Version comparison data
• • •
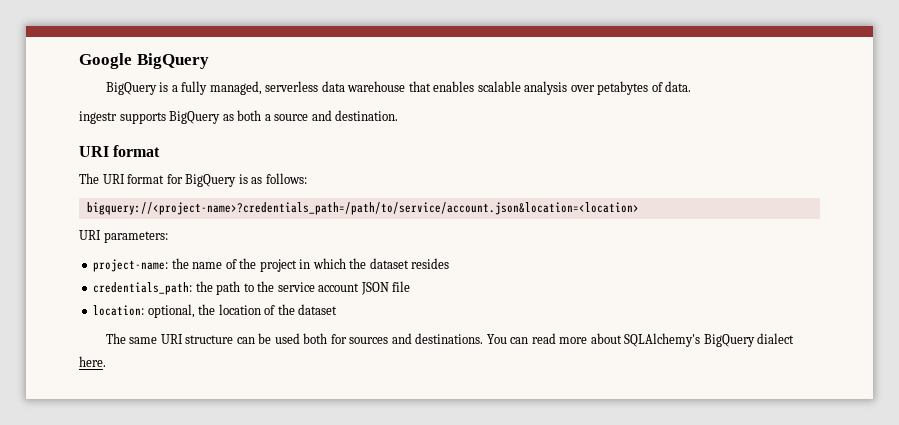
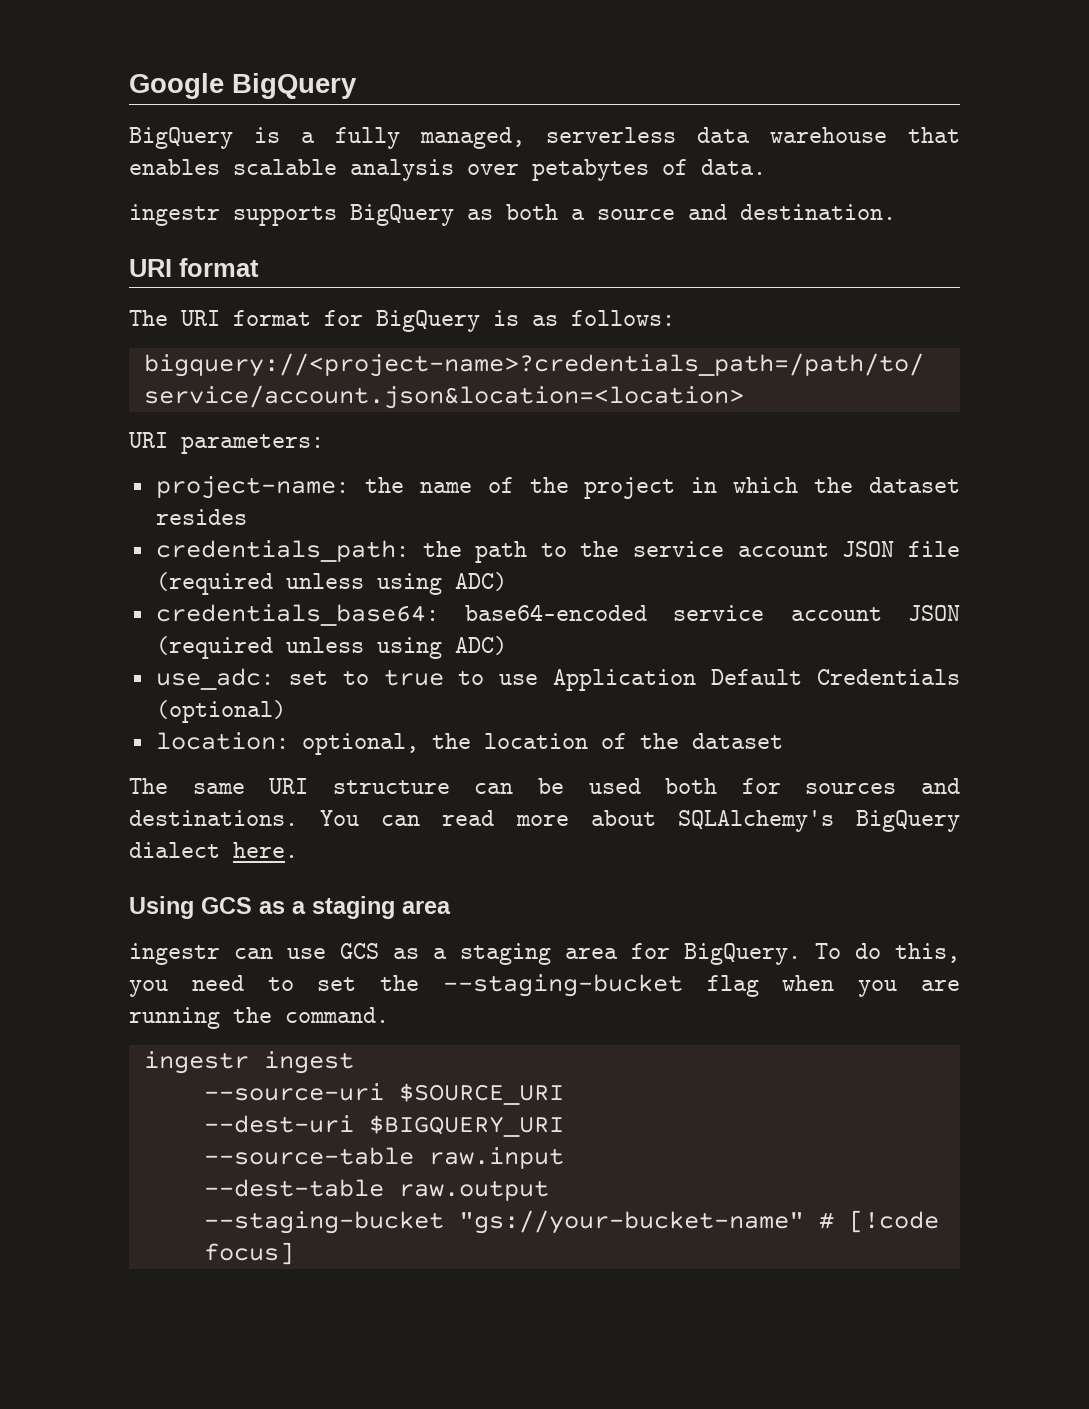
- credentials_path: the path to the service account JSON file
+ credentials_path: the path to the service account JSON file (required unless using ADC)
+ credentials_base64: base64-encoded service account JSON (required unless using ADC)
+ use_adc: set to true to use Application Default Credentials (optional)
+ Using GCS as a staging area
+ ingestr can use GCS as a staging area for BigQuery. To do this, you need to set the --staging-bucket flag when you are running the command.
+ ingestr ingest
+ --source-uri $SOURCE_URI
+ --dest-uri $BIGQUERY_URI
+ --source-table raw.input
+ --dest-table raw.output
+ --staging-bucket "gs://your-bucket-name" # [!code focus]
• • •
**Your task:**
Among the entries, find every line holding "dest" and return it.

**Reply to the exercise:**
+ --dest-uri $BIGQUERY_URI
+ --dest-table raw.output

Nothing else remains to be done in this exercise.